_EXERCISE DATA_
═══

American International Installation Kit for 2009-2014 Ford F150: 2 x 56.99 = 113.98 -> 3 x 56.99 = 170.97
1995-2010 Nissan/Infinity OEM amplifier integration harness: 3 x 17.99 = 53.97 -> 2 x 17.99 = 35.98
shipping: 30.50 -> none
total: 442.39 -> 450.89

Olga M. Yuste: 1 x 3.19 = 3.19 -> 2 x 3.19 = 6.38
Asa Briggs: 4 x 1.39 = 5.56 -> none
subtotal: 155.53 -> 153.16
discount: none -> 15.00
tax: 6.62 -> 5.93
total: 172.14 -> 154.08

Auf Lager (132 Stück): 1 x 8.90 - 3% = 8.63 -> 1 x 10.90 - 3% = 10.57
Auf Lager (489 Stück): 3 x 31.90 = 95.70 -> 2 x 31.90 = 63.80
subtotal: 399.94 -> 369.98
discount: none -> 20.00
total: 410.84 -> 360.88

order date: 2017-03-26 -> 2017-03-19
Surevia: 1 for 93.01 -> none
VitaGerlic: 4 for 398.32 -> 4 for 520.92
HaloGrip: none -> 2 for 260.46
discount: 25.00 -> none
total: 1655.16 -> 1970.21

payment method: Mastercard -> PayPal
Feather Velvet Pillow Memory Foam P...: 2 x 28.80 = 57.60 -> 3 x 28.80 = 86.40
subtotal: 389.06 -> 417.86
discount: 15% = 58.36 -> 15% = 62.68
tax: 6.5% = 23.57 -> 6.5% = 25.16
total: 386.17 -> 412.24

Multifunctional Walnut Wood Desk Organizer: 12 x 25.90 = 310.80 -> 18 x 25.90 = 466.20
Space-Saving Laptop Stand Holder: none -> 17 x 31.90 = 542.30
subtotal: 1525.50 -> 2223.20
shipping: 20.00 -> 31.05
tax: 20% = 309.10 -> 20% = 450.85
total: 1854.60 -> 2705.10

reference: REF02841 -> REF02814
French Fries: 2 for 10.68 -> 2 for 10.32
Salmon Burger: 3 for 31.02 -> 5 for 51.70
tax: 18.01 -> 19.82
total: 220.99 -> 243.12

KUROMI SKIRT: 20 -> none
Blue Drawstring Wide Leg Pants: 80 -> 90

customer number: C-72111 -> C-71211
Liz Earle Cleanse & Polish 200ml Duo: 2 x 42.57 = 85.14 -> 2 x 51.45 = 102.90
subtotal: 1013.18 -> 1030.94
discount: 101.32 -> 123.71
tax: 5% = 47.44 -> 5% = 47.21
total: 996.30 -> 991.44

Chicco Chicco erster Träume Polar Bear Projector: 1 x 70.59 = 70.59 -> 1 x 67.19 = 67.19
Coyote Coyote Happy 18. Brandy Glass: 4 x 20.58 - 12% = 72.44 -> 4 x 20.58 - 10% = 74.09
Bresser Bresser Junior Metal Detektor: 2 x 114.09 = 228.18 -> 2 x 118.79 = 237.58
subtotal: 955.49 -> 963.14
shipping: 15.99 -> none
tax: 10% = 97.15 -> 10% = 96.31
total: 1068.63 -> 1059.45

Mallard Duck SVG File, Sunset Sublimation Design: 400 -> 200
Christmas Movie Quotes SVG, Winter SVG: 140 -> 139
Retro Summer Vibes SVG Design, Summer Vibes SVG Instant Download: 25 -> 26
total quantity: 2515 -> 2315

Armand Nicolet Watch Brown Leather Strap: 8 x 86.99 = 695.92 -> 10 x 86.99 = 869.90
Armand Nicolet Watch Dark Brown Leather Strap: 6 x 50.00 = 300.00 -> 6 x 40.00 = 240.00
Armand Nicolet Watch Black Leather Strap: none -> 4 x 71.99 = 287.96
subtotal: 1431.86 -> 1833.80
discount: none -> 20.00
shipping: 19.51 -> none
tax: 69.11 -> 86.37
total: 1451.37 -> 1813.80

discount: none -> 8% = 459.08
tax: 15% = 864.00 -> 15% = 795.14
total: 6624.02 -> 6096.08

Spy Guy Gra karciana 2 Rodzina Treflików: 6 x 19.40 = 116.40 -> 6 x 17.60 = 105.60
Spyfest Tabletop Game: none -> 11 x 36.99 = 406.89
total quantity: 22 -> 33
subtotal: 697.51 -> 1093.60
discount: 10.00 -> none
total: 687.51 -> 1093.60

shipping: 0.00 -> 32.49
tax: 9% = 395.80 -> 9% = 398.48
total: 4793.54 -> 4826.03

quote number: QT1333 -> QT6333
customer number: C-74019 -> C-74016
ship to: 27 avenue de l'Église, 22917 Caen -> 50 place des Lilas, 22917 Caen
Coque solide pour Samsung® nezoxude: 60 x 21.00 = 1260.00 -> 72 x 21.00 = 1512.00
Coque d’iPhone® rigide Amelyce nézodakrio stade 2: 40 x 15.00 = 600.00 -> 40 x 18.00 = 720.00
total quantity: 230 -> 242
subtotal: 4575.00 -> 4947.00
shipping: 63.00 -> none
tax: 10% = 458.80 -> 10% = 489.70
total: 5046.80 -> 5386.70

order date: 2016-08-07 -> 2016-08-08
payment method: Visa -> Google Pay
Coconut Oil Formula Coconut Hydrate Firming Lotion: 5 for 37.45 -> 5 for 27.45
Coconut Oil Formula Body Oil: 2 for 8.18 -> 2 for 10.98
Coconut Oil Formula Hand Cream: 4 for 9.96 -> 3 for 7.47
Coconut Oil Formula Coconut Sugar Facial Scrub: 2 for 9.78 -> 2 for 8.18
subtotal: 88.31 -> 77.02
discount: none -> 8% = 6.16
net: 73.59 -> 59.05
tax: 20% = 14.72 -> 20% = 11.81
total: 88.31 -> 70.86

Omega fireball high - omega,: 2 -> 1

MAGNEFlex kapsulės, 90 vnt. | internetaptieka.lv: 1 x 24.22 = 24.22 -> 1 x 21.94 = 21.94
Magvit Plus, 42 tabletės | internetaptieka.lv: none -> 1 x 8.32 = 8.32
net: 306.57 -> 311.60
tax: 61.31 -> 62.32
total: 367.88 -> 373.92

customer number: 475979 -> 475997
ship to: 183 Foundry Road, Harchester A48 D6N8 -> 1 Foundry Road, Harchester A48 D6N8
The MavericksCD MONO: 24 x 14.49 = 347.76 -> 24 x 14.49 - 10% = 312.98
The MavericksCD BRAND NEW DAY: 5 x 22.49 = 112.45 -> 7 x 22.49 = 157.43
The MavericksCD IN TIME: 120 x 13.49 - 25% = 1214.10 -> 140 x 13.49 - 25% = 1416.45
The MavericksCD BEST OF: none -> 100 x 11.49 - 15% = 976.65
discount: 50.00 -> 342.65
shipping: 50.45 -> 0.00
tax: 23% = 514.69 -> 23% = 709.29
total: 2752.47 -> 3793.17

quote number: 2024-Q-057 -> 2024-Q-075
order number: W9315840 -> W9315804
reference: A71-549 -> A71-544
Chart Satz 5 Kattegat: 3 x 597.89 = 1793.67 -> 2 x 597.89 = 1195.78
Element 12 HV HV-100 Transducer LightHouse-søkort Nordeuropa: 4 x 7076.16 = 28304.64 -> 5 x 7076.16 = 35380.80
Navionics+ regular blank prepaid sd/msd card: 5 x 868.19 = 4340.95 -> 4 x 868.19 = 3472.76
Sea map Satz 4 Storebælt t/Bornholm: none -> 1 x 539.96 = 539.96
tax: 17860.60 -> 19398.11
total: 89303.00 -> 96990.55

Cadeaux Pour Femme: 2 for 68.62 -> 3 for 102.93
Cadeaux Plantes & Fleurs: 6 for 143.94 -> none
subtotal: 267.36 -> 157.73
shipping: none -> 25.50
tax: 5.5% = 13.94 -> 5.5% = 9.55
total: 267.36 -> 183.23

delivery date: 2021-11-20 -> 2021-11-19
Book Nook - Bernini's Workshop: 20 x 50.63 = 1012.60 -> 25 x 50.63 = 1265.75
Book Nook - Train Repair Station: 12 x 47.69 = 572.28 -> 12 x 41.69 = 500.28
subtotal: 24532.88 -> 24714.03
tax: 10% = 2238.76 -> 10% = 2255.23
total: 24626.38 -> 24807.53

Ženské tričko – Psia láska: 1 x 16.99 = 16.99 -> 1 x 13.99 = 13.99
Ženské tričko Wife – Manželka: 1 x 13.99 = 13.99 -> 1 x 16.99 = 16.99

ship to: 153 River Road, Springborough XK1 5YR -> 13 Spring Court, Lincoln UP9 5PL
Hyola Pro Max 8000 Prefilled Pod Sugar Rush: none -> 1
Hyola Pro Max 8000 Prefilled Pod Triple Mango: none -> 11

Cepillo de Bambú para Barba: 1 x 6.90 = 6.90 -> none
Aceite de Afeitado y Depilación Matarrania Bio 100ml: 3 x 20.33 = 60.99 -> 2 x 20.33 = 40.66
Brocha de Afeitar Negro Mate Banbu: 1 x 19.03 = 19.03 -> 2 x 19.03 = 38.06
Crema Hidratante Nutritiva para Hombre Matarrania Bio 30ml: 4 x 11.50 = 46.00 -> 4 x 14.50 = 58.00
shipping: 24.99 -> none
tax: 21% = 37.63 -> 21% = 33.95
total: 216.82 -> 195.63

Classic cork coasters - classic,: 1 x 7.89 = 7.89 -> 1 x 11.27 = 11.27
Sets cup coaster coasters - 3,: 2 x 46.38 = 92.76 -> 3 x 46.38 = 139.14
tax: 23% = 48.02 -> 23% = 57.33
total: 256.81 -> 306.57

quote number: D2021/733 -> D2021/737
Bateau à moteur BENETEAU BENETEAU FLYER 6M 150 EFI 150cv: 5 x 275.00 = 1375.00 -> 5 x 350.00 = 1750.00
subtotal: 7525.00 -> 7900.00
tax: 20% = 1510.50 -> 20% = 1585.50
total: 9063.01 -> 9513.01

═══

_EXERCISE GOAL_
Within the listing above, give again exactly every line from the line with "Sea map Satz" through the line with "Ženské tričko Wife", both included, and no other line.

_SOLUTION_
Sea map Satz 4 Storebælt t/Bornholm: none -> 1 x 539.96 = 539.96
tax: 17860.60 -> 19398.11
total: 89303.00 -> 96990.55

Cadeaux Pour Femme: 2 for 68.62 -> 3 for 102.93
Cadeaux Plantes & Fleurs: 6 for 143.94 -> none
subtotal: 267.36 -> 157.73
shipping: none -> 25.50
tax: 5.5% = 13.94 -> 5.5% = 9.55
total: 267.36 -> 183.23

delivery date: 2021-11-20 -> 2021-11-19
Book Nook - Bernini's Workshop: 20 x 50.63 = 1012.60 -> 25 x 50.63 = 1265.75
Book Nook - Train Repair Station: 12 x 47.69 = 572.28 -> 12 x 41.69 = 500.28
subtotal: 24532.88 -> 24714.03
tax: 10% = 2238.76 -> 10% = 2255.23
total: 24626.38 -> 24807.53

Ženské tričko – Psia láska: 1 x 16.99 = 16.99 -> 1 x 13.99 = 13.99
Ženské tričko Wife – Manželka: 1 x 13.99 = 13.99 -> 1 x 16.99 = 16.99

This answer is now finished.